His work allowed Chmiel to continue to hold on to his position, and perhaps he could perform it from there even better. “I am responsible for sales in Europe, so living here allows me easy access to all customers. There are no time differences and you can fly to the customer in the morning and return the same day. It allows a normal life routine. In terms of work, there are the same challenges there were in Israel during these days. The world is more open to having a conversation with people from a distance, but for me there is nothing like talking to people face-to-face, sharing a meal, it creates a personal connection, especially in my area, which is based on personal relationships. It is a little harder to build a personal relationship through Zoom.”

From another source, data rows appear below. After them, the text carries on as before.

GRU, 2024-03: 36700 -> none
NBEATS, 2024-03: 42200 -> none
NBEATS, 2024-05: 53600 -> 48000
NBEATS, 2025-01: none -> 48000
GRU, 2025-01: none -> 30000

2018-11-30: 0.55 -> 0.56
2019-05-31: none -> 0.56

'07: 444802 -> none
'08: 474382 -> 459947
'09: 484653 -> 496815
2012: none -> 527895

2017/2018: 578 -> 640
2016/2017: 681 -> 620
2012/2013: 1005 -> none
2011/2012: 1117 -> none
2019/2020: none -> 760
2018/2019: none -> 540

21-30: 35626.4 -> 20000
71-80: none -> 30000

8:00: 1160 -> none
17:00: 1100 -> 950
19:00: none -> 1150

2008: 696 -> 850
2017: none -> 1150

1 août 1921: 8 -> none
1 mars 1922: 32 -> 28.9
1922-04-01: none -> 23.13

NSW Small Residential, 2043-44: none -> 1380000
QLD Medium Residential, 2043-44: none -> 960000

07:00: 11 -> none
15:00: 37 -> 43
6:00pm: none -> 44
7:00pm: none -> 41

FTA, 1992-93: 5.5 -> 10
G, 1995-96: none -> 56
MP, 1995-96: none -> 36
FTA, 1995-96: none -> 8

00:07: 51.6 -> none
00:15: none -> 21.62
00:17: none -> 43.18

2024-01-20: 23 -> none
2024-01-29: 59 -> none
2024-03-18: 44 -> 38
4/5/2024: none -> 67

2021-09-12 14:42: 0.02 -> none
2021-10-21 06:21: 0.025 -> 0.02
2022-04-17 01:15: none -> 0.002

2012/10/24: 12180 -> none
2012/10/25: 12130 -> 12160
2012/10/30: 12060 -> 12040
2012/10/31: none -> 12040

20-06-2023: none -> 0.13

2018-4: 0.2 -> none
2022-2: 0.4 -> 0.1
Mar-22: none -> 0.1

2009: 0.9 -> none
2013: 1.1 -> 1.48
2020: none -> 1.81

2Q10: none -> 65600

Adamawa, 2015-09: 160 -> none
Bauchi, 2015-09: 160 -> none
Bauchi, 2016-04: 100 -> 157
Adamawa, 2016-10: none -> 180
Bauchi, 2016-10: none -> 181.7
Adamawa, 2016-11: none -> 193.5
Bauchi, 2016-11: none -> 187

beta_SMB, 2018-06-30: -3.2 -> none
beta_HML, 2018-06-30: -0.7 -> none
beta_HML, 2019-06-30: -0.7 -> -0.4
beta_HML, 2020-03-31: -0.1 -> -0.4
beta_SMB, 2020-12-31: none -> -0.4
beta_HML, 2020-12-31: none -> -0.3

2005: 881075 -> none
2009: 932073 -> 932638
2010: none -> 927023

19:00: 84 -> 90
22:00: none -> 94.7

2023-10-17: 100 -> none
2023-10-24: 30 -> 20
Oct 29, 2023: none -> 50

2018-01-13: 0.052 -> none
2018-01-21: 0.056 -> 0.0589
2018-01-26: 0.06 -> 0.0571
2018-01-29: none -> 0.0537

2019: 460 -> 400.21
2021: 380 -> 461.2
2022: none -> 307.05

His and his partner’s plan is to stay and live in Spain. “Right now we have no thoughts of returning to Israel. We are building a life here. We have a lot more to experience and do in Spain both in terms of work and on a personal level. The days here are longer, there is more time during the day because there is light until ten and a half. It allows us to do more things after work and we really enjoy it.”

In terms of work, even when he was in Israel, Chmiel worked with European clients, so the transition for him was quite natural. “Our company is global so there are more people working in different places. Of course, I miss my friends in the office in Israel, the atmosphere, and especially the beach. Now I see my friends on Zoom, the fact that it is easy to fly from here to Israel makes it easier psychologically. I know that if I miss home, I will just get on a plane and come for a visit.”